Provided data ::
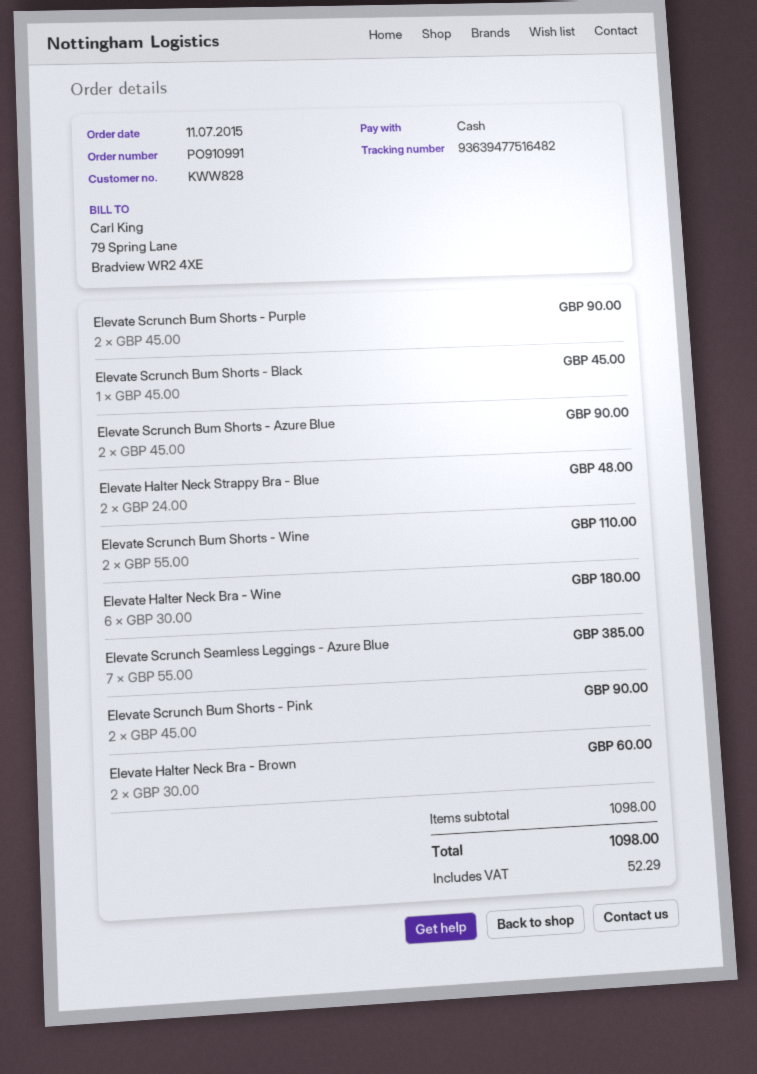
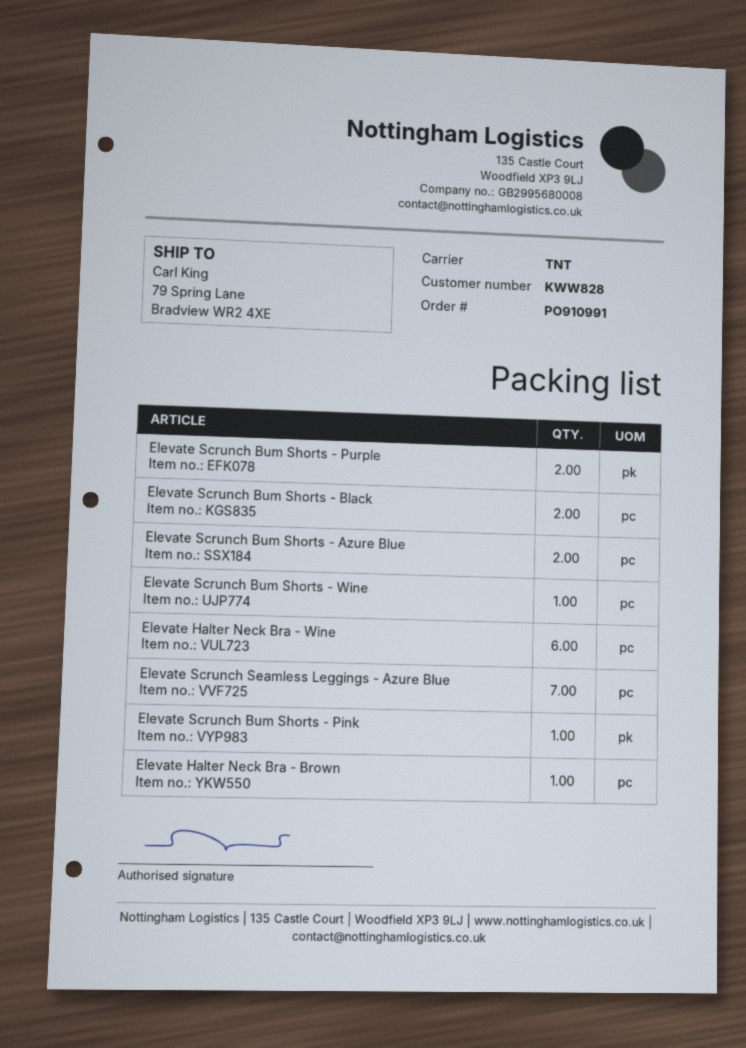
Elevate Scrunch Bum Shorts - Black: 1 -> 2
Elevate Halter Neck Strappy Bra - Blue: 2 -> none
Elevate Scrunch Bum Shorts - Wine: 2 -> 1
Elevate Scrunch Bum Shorts - Pink: 2 -> 1
Elevate Halter Neck Bra - Brown: 2 -> 1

Required work ::
Go through the lines above. Select every one that has the string "Scrunch".

Solution to this task ::
Elevate Scrunch Bum Shorts - Black: 1 -> 2
Elevate Scrunch Bum Shorts - Wine: 2 -> 1
Elevate Scrunch Bum Shorts - Pink: 2 -> 1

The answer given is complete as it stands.